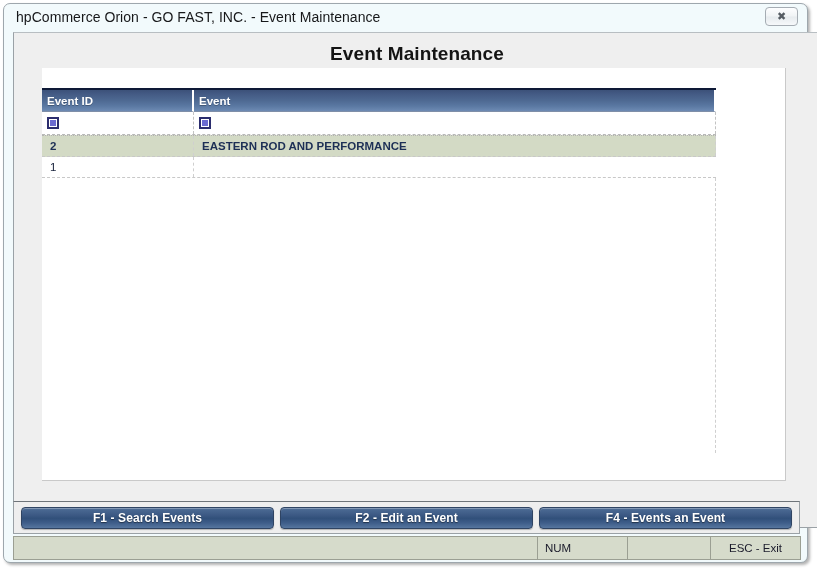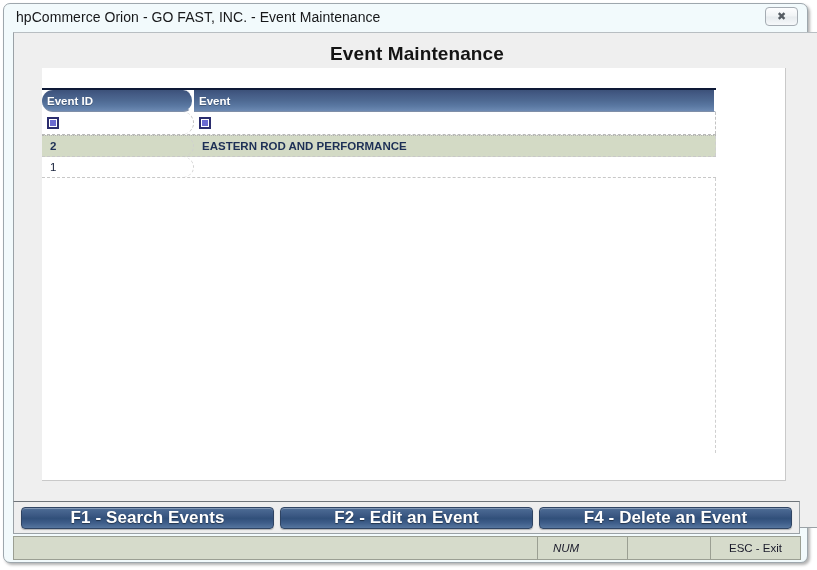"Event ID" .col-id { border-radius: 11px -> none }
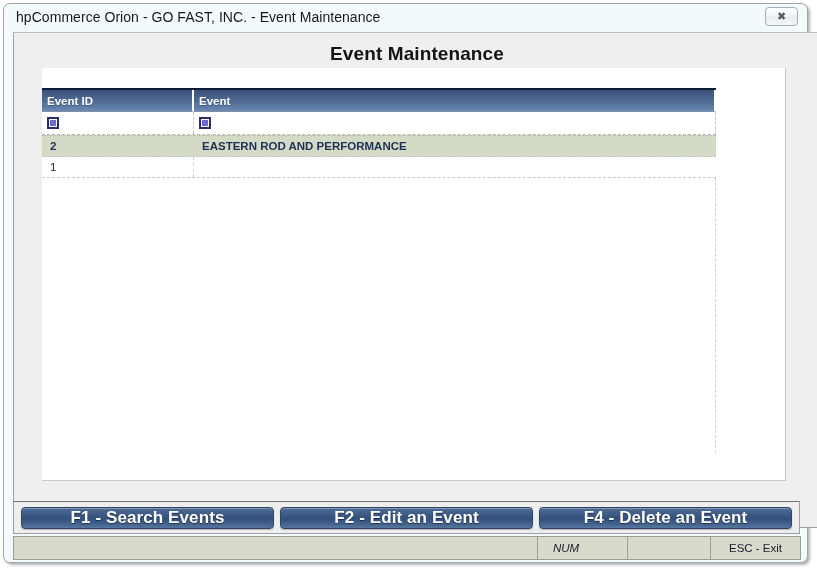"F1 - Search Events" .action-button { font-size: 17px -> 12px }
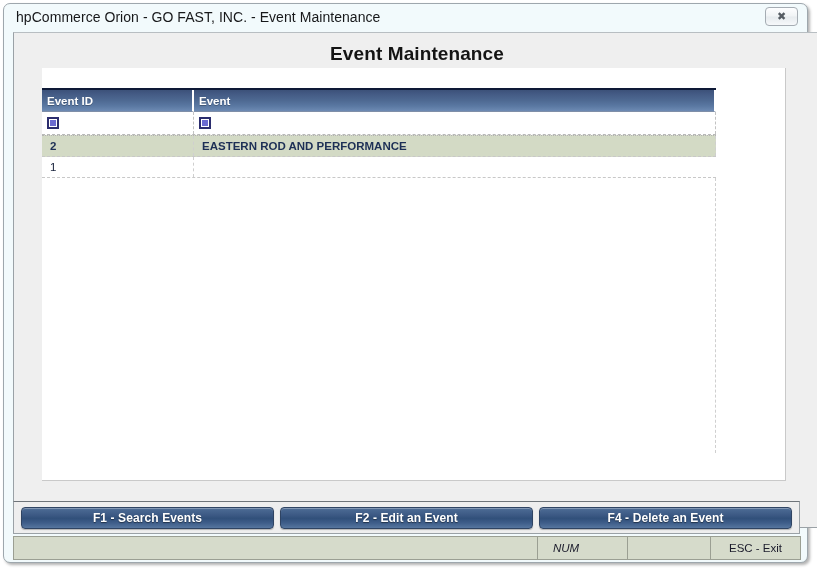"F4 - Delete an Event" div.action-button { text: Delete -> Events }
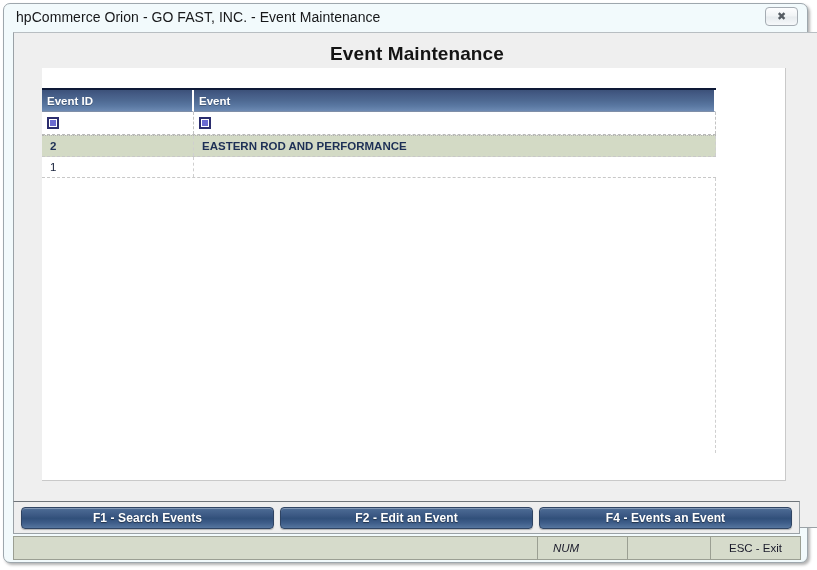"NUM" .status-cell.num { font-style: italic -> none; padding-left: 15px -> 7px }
...
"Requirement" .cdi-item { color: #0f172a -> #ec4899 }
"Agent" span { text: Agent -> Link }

__ACTIVITY__:
Return exactly the lines of the material above, starting at the line containing "- Delete an" and finishing at the line containing "font-style: italic ->", without any pictures.

__RESPONSE TO THE EXERCISE__:
"F4 - Delete an Event" div.action-button { text: Delete -> Events }
"NUM" .status-cell.num { font-style: italic -> none; padding-left: 15px -> 7px }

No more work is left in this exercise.